Sim, o Reino Unido está no continente europeu, é um parceiro com o qual nós partilhamos muitos valores, muitas preocupações e muitos interesses, e seguramente queremos continuar a cooperar.

Agora, sendo um país que está fora da União Europeia, por sua própria decisão aliás, mas que assim acontece, nós, quanto aos mecanismos que foram agora apresentados pela presidente Ursula von der Leyen, mecanismos de financiamento deste investimento extra em defesa, o Reino Unido não está incluído neste pacote.

Isto é para os Estados-membros e eventualmente também para os Estados com quem nós temos parcerias na área da Defesa e para os Estados da EFTA. Mas há todo um conjunto de outras molduras de cooperação em que obviamente estamos a trabalhar em conjunto.

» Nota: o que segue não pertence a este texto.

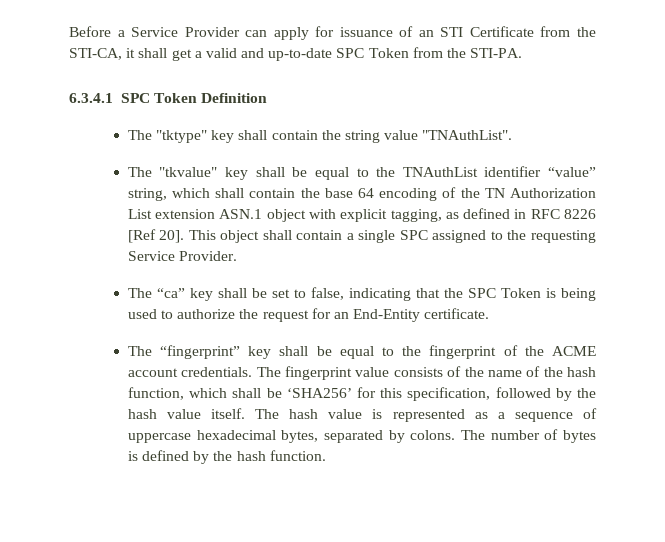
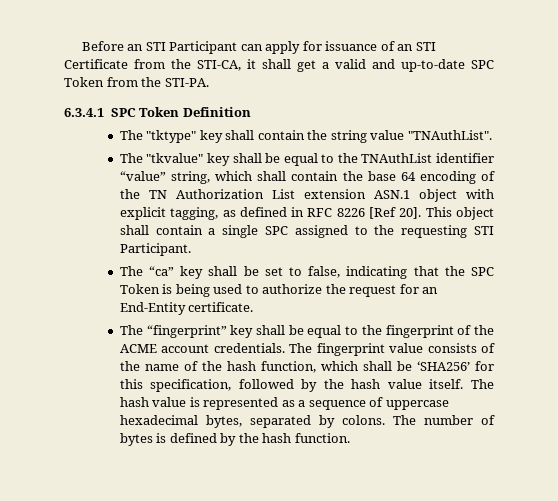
- Before a Service Provider can apply for issuance of an STI Certificate from the STI-CA, it shall get a valid and up-to-date SPC Token from the STI-PA.
+ Before an STI Participant can apply for issuance of an STI Certificate from the STI-CA, it shall get a valid and up-to-date SPC Token from the STI-PA.
- This object shall contain a single SPC assigned to the requesting Service Provider.
+ This object shall contain a single SPC assigned to the requesting STI Participant.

Aliás, não é por acaso que o primeiro-ministro britânico esteve presente num dos últimos conselhos europeus. Não é por acaso que temos também o Fórum da European Political Community, que se reúne frequentemente para olhar obviamente para os desafios comuns que afetam o continente europeu. Iremos seguramente continuar a trabalhar com o Reino Unido.

Este esforço de Defesa da União Europeia não é uma substituição da NATO por causa das posições do novo presidente americano?

Não, de forma alguma. O reforço da União Europeia na área da Defesa e o reforço nacional, o aumento das capacidades a nível nacional de cada um dos Estados-membros na Defesa, vai só reforçar a capacidade da NATO. Vai só ajudar a que a NATO possa cumprir com os seus objetivos, porque vai ajudar os Estados-membros, aqueles que são membros da NATO, a cumprir com os objetivos que se propuseram no âmbito das capacidades na NATO e de fazê-lo de uma forma mais rápida, mais barata e ainda com maior interoperabilidade perante os outros Estados-membros.

E, por outro lado, o reforço das capacidades de Defesa europeias dos países NATO e dos países não-NATO também reforça, obviamente, a NATO e contribui para este poder de dissuasão.

Portanto, aqui estamos claramente a falar de uma situação win-win, ou seja, em que ganha a União Europeia, obviamente, mas também sai a NATO muito reforçada com o seu poder de dissuasão, que é para isso que a NATO foi criada.